Discussion 2: Finding peak integer performance (ceiling) on the capital machines


    The dp_fma_reg_4.c file in peak_code.tar is written for testing peak performance of double precision data values. Please refer to the README file for instructions on how to run the file and interpret the results.
    In the file, the 'test_dp_avx_4_internal' function executes multiply-add operations. It uses Intel AVX intrinsics to perform operations with operands in vector registers. In the test_dp_avx_4 function, the number of operations which are printed in the output are calculated. The formula used IS INCORRECT, you need to analyze and fix it. Check for a comment starting with '/*@'.

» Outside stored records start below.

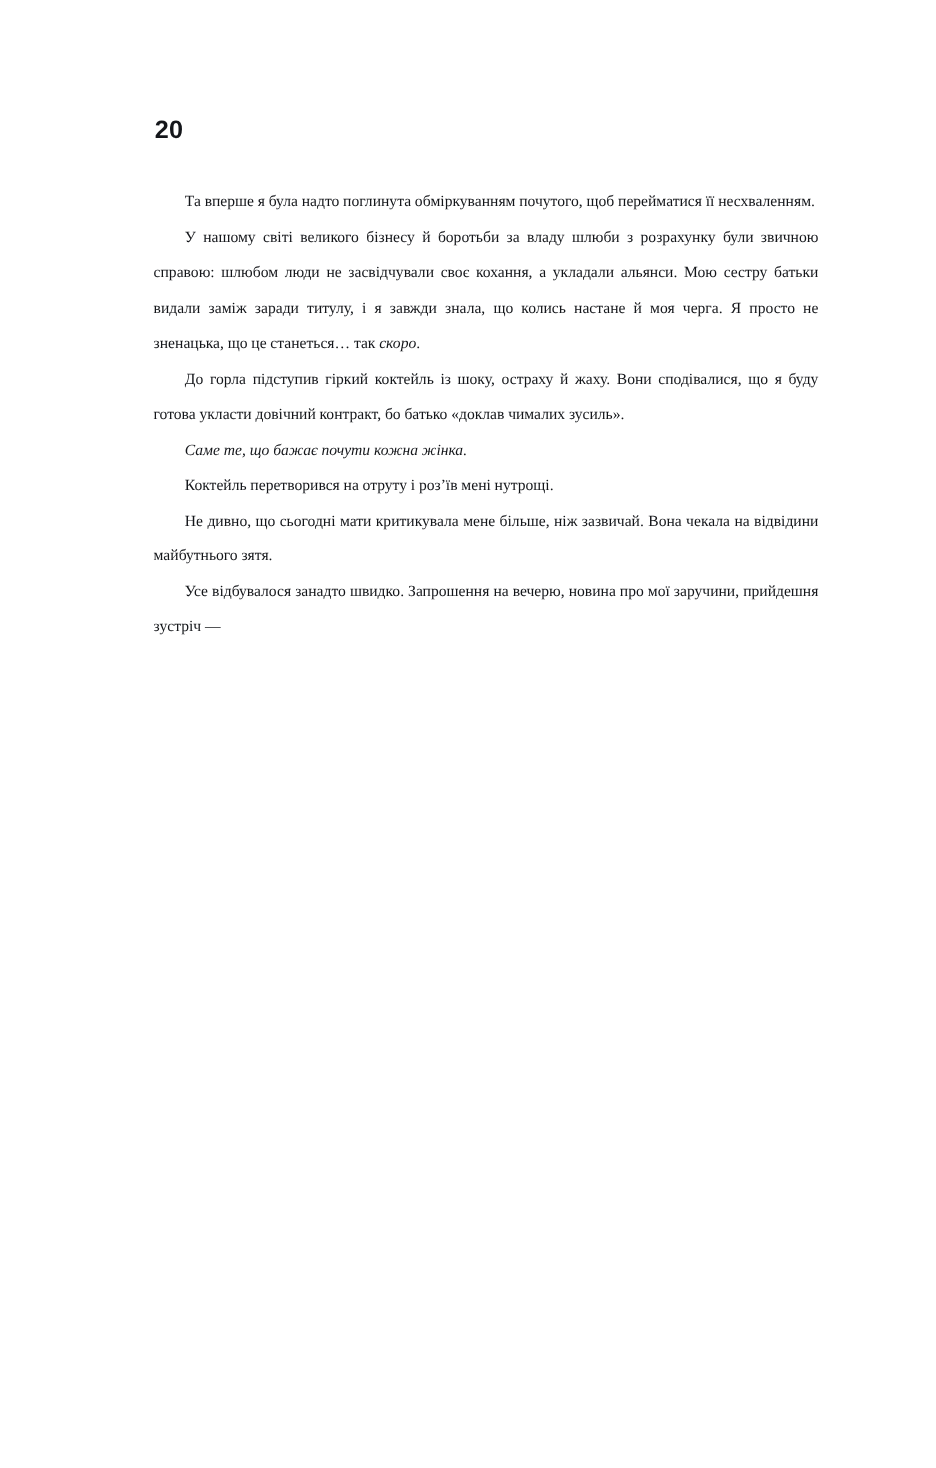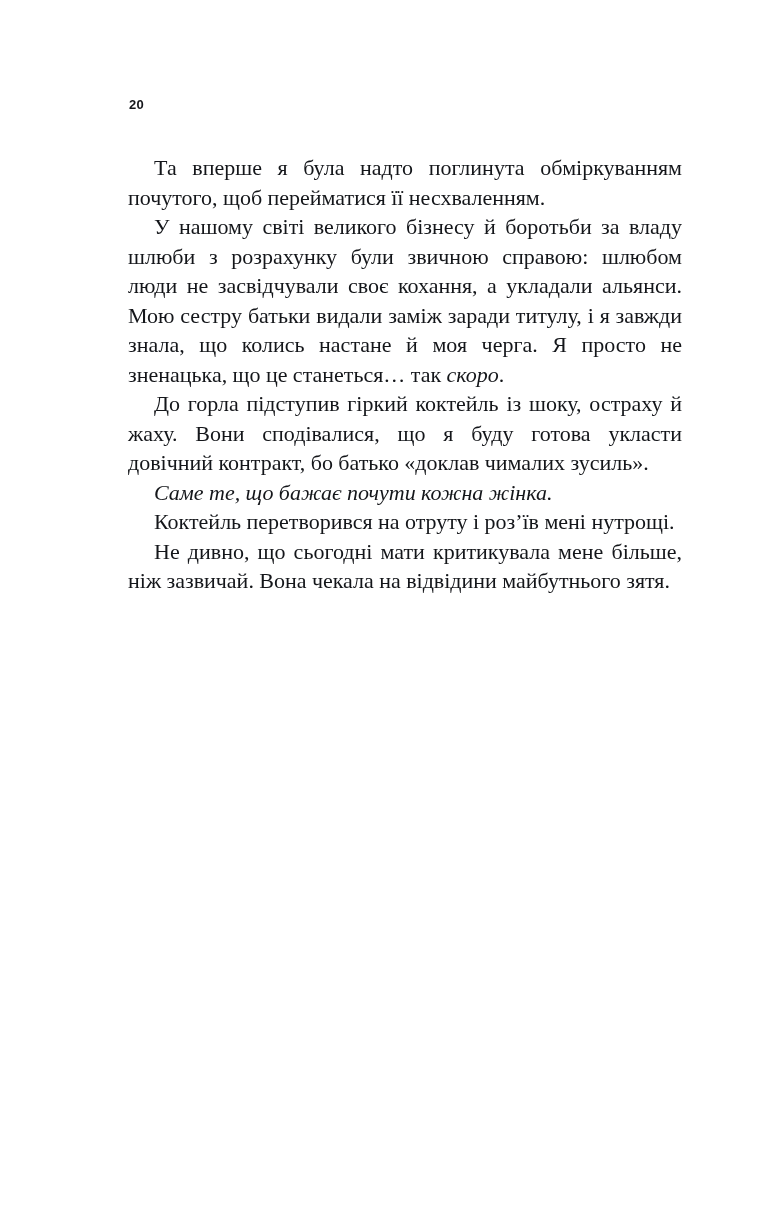--- a/index.html
+++ b/index.html
@@ -16,34 +16,34 @@
     margin: 0 auto;
     background: #ffffff;
     overflow: hidden;
   }
 
   .folio {
     position: absolute;
     left: 129px;
     top: 98px;
     font-family: "Liberation Sans", "DejaVu Sans", sans-serif;
-    font-size: 13px;
+    font-size: 21px;
     font-weight: 700;
     letter-spacing: 0.2px;
     color: #14161a;
     line-height: 1;
   }
 
   .textblock {
     position: absolute;
     left: 128px;
     top: 153px;
     width: 554px;
     font-family: "Liberation Serif", "DejaVu Serif", serif;
-    font-size: 22px;
+    font-size: 13px;
     line-height: 29.5px;
     color: #14161a;
     text-align: justify;
     text-justify: inter-word;
     -webkit-hyphens: none;
     hyphens: none;
     word-spacing: -0.1px;
   }
 
   .textblock p {
@@ -84,16 +84,17 @@
     <p class="italic-para">Саме те, що бажає почути кожна жінка.</p>
 
 
     <p>Коктейль перетворився на отруту і роз’їв мені нутрощі.</p>
 
 
 
     <p>Не дивно, що сьогодні мати критикувала мене більше, ніж зазвичай. Вона чекала на відвідини майбутнього зятя.</p>
 
 
+    <p>Усе відбувалося занадто швидко. Запрошення на вечерю, новина про мої заручини, прийдешня зустріч —</p>
 
   </div>
 
 </div>
 
 </body></html>

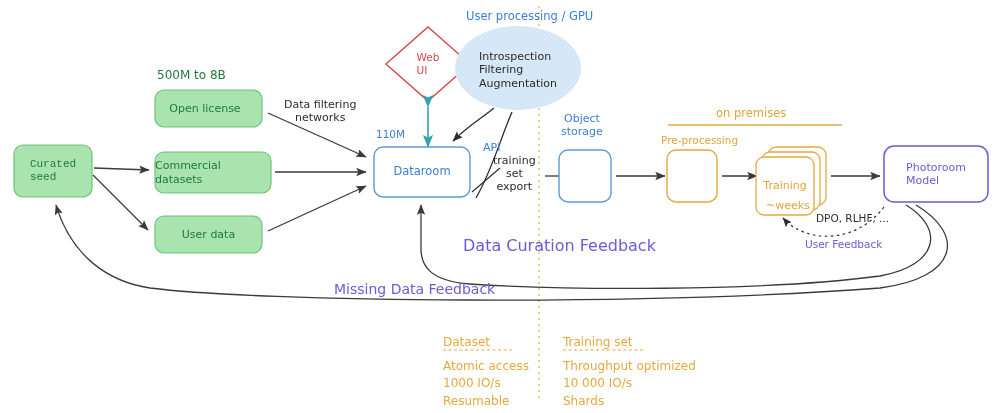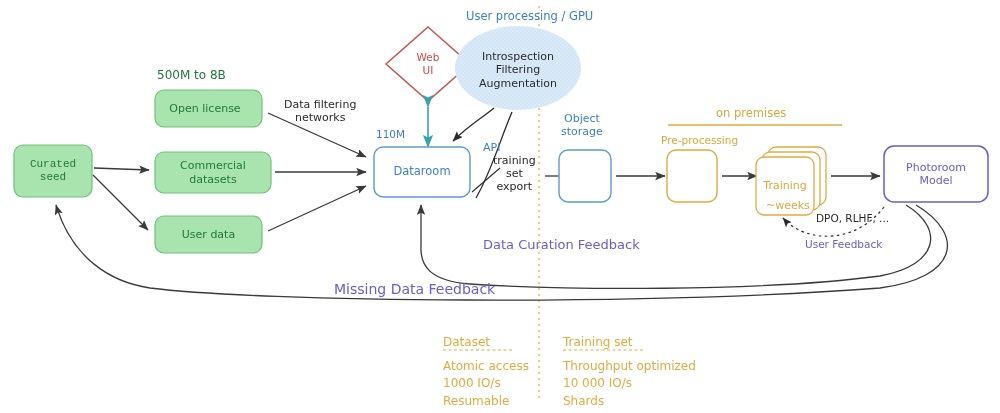--- a/index.html
+++ b/index.html
@@ -1,20 +1,20 @@
 <!DOCTYPE html>
 <html><head>
 <meta charset="utf-8">
 <style>
   html,body{margin:0;padding:0;background:#ffffff;}
   body{font-family:"DejaVu Sans", sans-serif;}
   #stage{position:relative;width:1000px;height:413px;background:#ffffff;overflow:hidden;}
   #svglayer{position:absolute;left:0;top:0;width:1000px;height:413px;}
   .lbl{position:absolute;white-space:pre;line-height:1.18;font-family:"DejaVu Sans", sans-serif;}
-  .boxtext{position:absolute;display:flex;align-items:center;justify-content:center;text-align:center;
+  .boxtext{position:absolute;display:flex;align-items:center;justify-content:center;text-align:left;
            white-space:pre-line;line-height:1.2;font-family:"DejaVu Sans", sans-serif;pointer-events:none;}
   .green{color:#1f7a3d;}
   .blue{color:#3b7fd4;}
   .orange{color:#e0a53c;}
   .purple{color:#6b5bd6;}
   .red{color:#d24b46;}
   .black{color:#2b2b2b;}
   .legend{position:absolute;color:#e5a93f;font-size:12px;line-height:1.45;white-space:pre;}
 </style>
 </head>
@@ -149,21 +149,21 @@
 
   <div class="lbl orange" style="left:766px;top:200px;font-size:11px;">~weeks</div>
 
   <div class="boxtext purple" style="left:884px;top:146px;width:104px;height:56px;font-size:11px;">Photoroom
 Model</div>
 
   <div class="lbl black" style="left:816px;top:212px;font-size:10.5px;">DPO, RLHF, ...</div>
 
   <div class="lbl purple" style="left:805px;top:238px;font-size:10.5px;">User Feedback</div>
 
-  <div class="lbl purple" style="left:483px;top:237px;font-size:13px;">Data Curation Feedback</div>
+  <div class="lbl purple" style="left:463px;top:237px;font-size:16px;">Data Curation Feedback</div>
 
   <div class="lbl purple" style="left:334px;top:281px;font-size:14px;">Missing Data Feedback</div>
 
   <div class="legend" style="left:443px;top:334px;font-size:12px;">Dataset</div>
   <div class="legend" style="left:443px;top:358px;">Atomic access
 1000 IO/s
 Resumable</div>
 
   <div class="legend" style="left:563px;top:334px;font-size:12px;">Training set</div>
   <div class="legend" style="left:563px;top:358px;">Throughput optimized

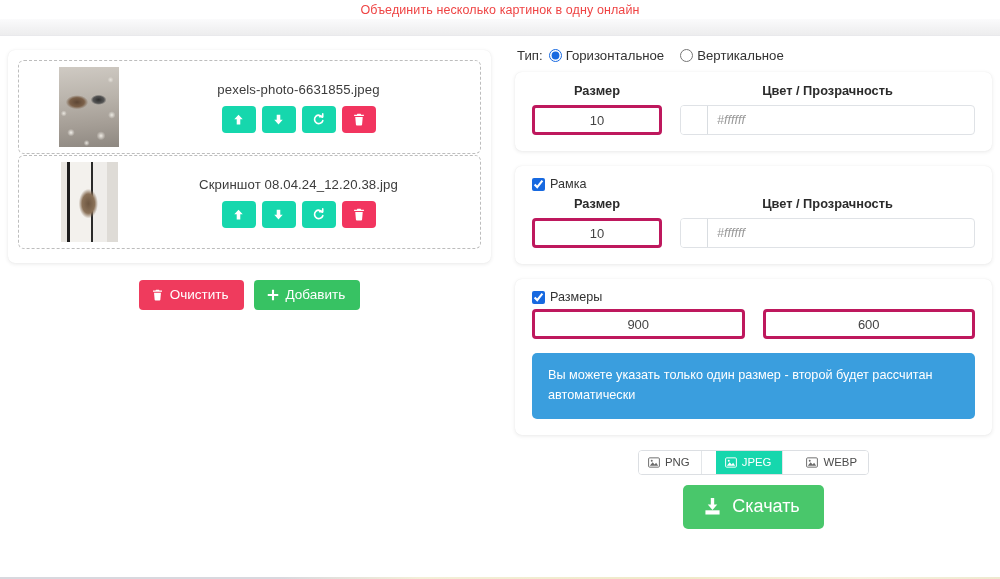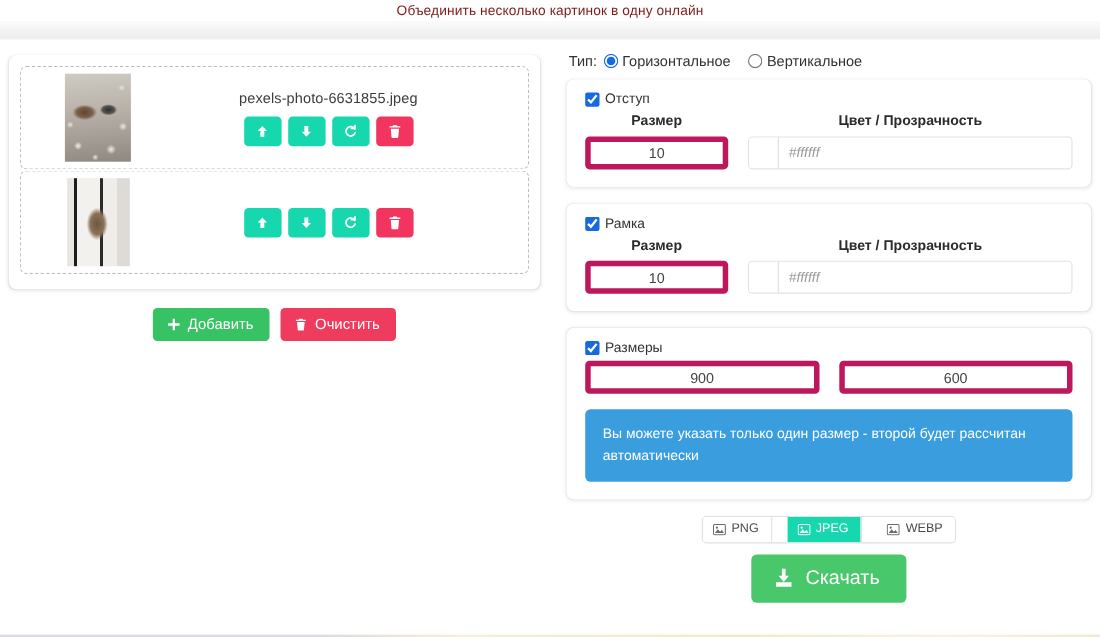--- a/index.html
+++ b/index.html
@@ -15,21 +15,21 @@
   .topbar {
     height: 19px;
     width: 100%;
     display: flex;
     align-items: center;
     justify-content: center;
     background: #ffffff;
   }
   .topbar-link {
     font-size: 12.5px;
-    color: #7f1d1d;
+    color: #ef4444;
     text-decoration: none;
     letter-spacing: .1px;
   }
   .topbar-shade {
     height: 17px;
     width: 100%;
     background: linear-gradient(180deg, #fbfbfc 0%, #f3f3f4 55%, #ededee 100%);
     border-bottom: 1px solid #e9e9ec;
   }
 
@@ -189,21 +189,21 @@
   .field-half  { flex: 1; }
   .field-label {
     text-align: center;
     font-size: 12.8px;
     font-weight: bold;
     color: #2b2b2b;
     margin-bottom: 7px;
   }
   .input {
     height: 30px;
-    border: 5px solid #be185d;
+    border: 3px solid #be185d;
     border-radius: 4px;
     background: #fff;
     display: flex;
     align-items: center;
     justify-content: center;
     font-size: 13px;
     color: #444;
     width: 100%;
     text-align: center;
     font-family: inherit;
@@ -344,20 +344,21 @@
             </button>
           </div>
         </div>
       </div>
 
       <div class="file-row">
         <div class="thumb-wrap">
           <div class="thumb thumb-b"></div>
         </div>
         <div class="file-main">
+          <div class="file-name">Скриншот 08.04.24_12.20.38.jpg</div>
           <div class="btn-group">
             <button class="icon-btn" aria-label="up">
               <svg width="13" height="13" viewBox="0 0 16 16" fill="#fff">
                   <path d="M8 2 L13.2 7.6 H10.2 V14 H5.8 V7.6 H2.8 Z"></path>
                 </svg>
             </button>
             <button class="icon-btn" aria-label="down">
               <svg width="13" height="13" viewBox="0 0 16 16" fill="#fff">
                   <path d="M8 14 L2.8 8.4 H5.8 V2 H10.2 V8.4 H13.2 Z"></path>
                 </svg>
@@ -373,55 +374,51 @@
                   <path d="M5 1h4l.7 1.1H13v1.6H1V2.1h3.3L5 1zm-2.6 4h9.2l-.8 9.3a1.2 1.2 0 0 1-1.2 1.1H4.4a1.2 1.2 0 0 1-1.2-1.1L2.4 5z"></path>
                 </svg>
             </button>
           </div>
         </div>
       </div>
 
     </div>
 
     <div class="actions-row">
+      <button class="pill red">
+        <svg width="11" height="12" viewBox="0 0 14 16" fill="#fff">
+            <path d="M5 1h4l.7 1.1H13v1.6H1V2.1h3.3L5 1zm-2.6 4h9.2l-.8 9.3a1.2 1.2 0 0 1-1.2 1.1H4.4a1.2 1.2 0 0 1-1.2-1.1L2.4 5z"></path>
+          </svg>
+        <span>Очистить</span>
+      </button>
       <button class="pill green">
         <svg width="12" height="12" viewBox="0 0 16 16" fill="#fff">
             <path d="M6.6 1h2.8v5.6H15v2.8H9.4V15H6.6V9.4H1V6.6h5.6z"></path>
           </svg>
         <span>Добавить</span>
-      </button>
-      <button class="pill red">
-        <svg width="11" height="12" viewBox="0 0 14 16" fill="#fff">
-            <path d="M5 1h4l.7 1.1H13v1.6H1V2.1h3.3L5 1zm-2.6 4h9.2l-.8 9.3a1.2 1.2 0 0 1-1.2 1.1H4.4a1.2 1.2 0 0 1-1.2-1.1L2.4 5z"></path>
-          </svg>
-        <span>Очистить</span>
       </button>
     </div>
   </div>
 
   <div class="col-right">
 
     <div class="type-row">
       <span>Тип:</span>
       <label>
         <input type="radio" name="orient" checked="" style="">
         <span>Горизонтальное</span>
       </label>
       <span class="type-sep"></span>
       <label>
         <input type="radio" name="orient" style="">
         <span>Вертикальное</span>
       </label>
     </div>
 
     <div class="card opt-card">
-      <label class="opt-head">
-        <input type="checkbox" checked="" style="">
-        <span>Отступ</span>
-      </label>
       <div class="fields">
         <div class="field-size">
           <div class="field-label">Размер</div>
           <input class="input" type="text" value="10" style="">
         </div>
         <div class="field-grow">
           <div class="field-label">Цвет / Прозрачность</div>
           <div class="color-input">
             <div class="color-swatch"></div>
             <div class="color-text">#ffffff</div>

    Your second task is to modify the code to measure the peak integer add-max operations. Refer to https://software.intel.com/sites/landingpage/IntrinsicsGuide/ for usage of Intel intrinsics. Since the AVX instruction set does not support integer operations, you will have to use SSE2 intrinsics for this. You may also want to inspect the assembly code to ensure that the integer operations are not optimized away by the compiler. The '-S' gcc flag in the Makefile for generating the assembly code can help you do this.

    Questions:
  1. What is the correct number of operations and the peak GFLOPS for double precision multiply-add operations?
  2. How did you modify the code for integer add-max operations?
  3. What is the number of operations and GFLOPS for integer add-max operations?